A Câmara de Vereadores de Guabiruba esteve reunida em sessão ordinária na noite desta terça-feira (16), sob a presidência do vereador Paulo Ricardo Guns. Na ordem do dia, foi aprovado em regime de urgência o Projeto de Lei Ordinária de autoria do Executivo, concedendo auxílio financeiro a Associação para o Desenvolvimento Rural de Guabiruba (Aderg), sendo aprovado por unanimidade.

O que mais chamou a atenção foi um ofício encaminhado pelo Concidades (Conselho Estadual das Cidades), intercedendo em favor dos bairros Planície Alta e Holstein, sugerindo alterações na revisão do Plano Diretor que entrará na pauta do Legislativo após o recesso, no mês de agosto. Segundo o Conselho, depois de ocorridas todas as audiências públicas com a participação da comunidade, surgiu uma demanda de alguns moradores  destes bairros.

No caso da Planície Alta, a questão se refere a proibição da edificação e instalação de indústrias e comércios de maior porte no bairro, em tese, por tratar-se de uma zona de interesse turístico. O conselho se mostrou favorável a uma alteração no projeto encaminhado para possibilitar a ocupação dos imóveis deste bairro por atividades industriais de baixo impacto ambiental de médio e grande porte. “Entende, este conselho, que tais restrições inibem o desenvolvimento do bairro Planície Alta, restringindo seu crescimento e a consequente geração de empregos para os seus moradores, bem como a subutilização de seus imóveis”, citou o presidente Carlos Alberto Kniss em um trecho do ofício.

Outra demanda acolhida pelo conselho diz respeito ao zoneamento existente na localidade do Holstein, onde está instalada a Indústria Rodotex Tinturaria.

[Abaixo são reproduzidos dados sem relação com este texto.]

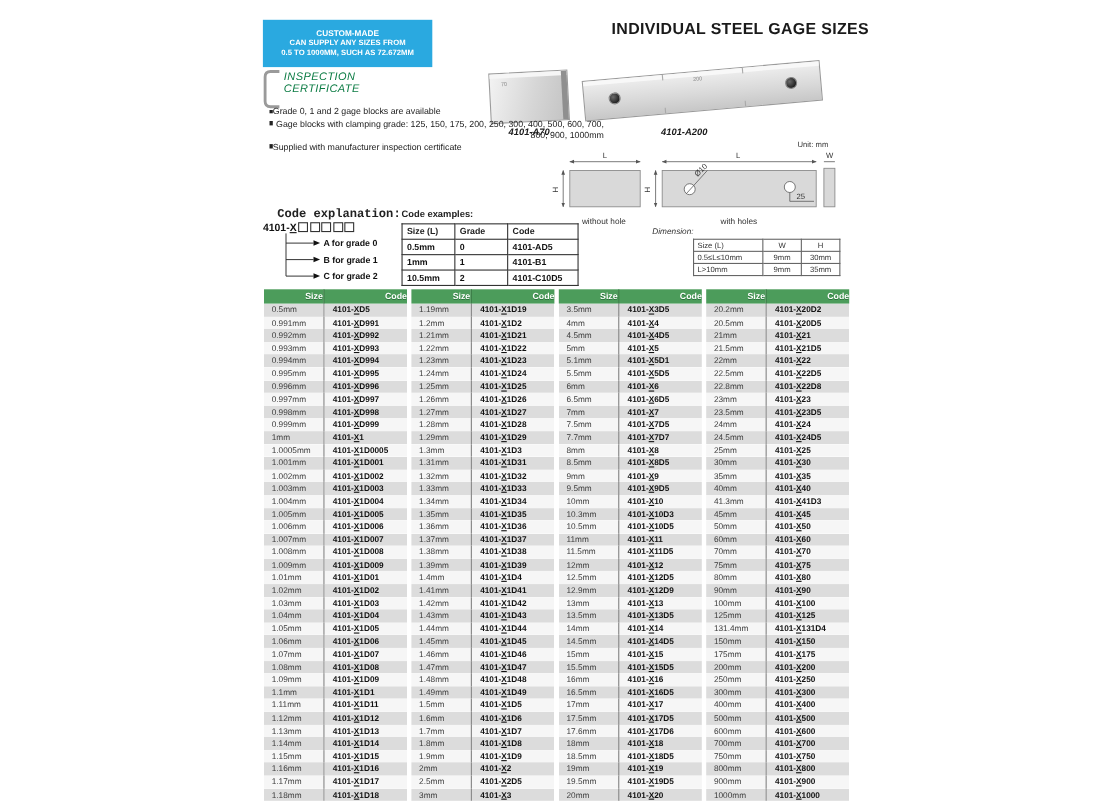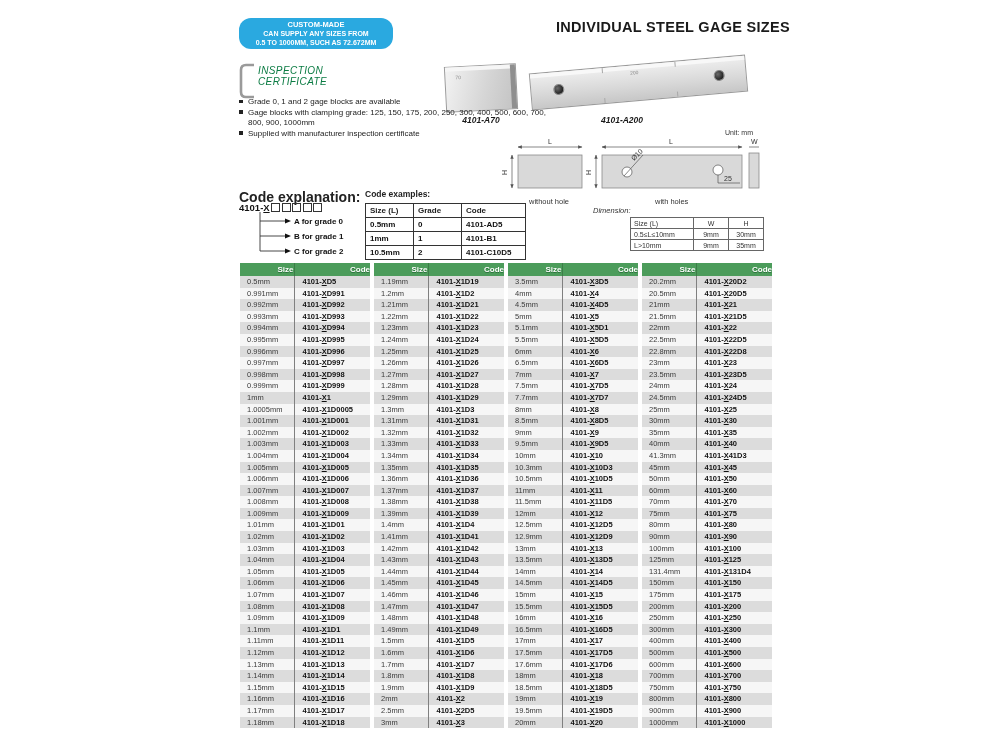"CUSTOM-MADE" .badge { border-radius: 12px -> 0; height: 31px -> 43px }
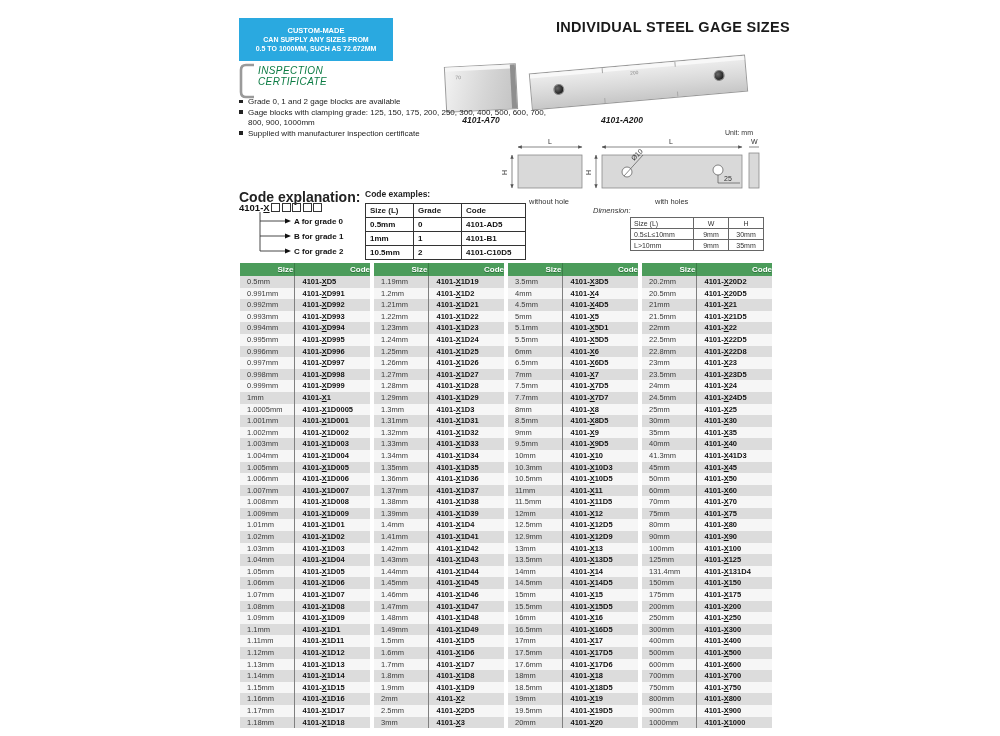"Grade 0, 1 and 2" .features li { text-align: none -> right }
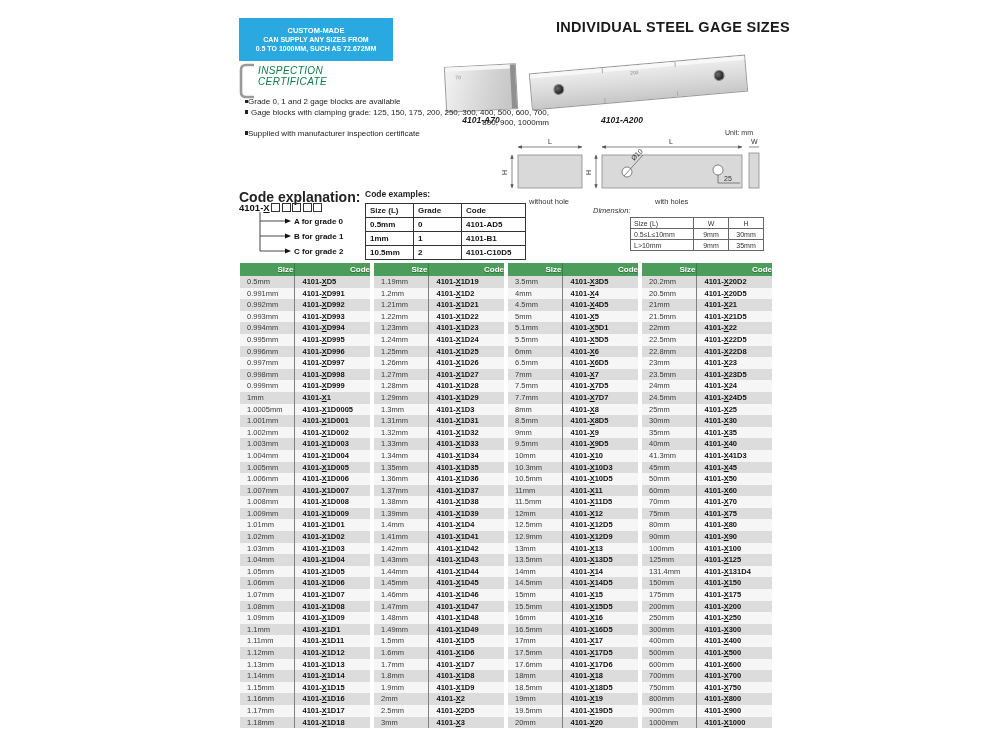"Code explanation:" .ce-head { font-family: none -> Liberation Mono, monospace; font-size: 14px -> 11px; left: 239px -> 252px }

Ocorre que tal zoneamento, chamado de ZUR (Zona de Urbanização Rarefeita) também não permite a instalação de indústria, o que impossibilita a regularização de empresas já instaladas. “Cabe salientar que a empresa, no caso específico a Rodotex, ali instalada, com início das atividades há 34 anos, possui os licenciamentos ambientais e alvará de funcionamento necessários, porém, não consegue o habite-se da construção pelo fato do zoneamento não permitir. Entendemos como direito adquirido sua permanência no local”, pontua o conselho. O impasse ´pode comprometer a continuação de suas atividades, face a uma exigência legal de seus parceiros comerciais. 

O Concidades sugere uma alteração no zoneamento existente em parte desta área, consultando a Secretaria de Planejamento Urbano, haja vista que a mesma passa por um processo de urbanização e adensamento. O ofício com as propostas será discutido apenas após o recesso do Legislativo guabirubense.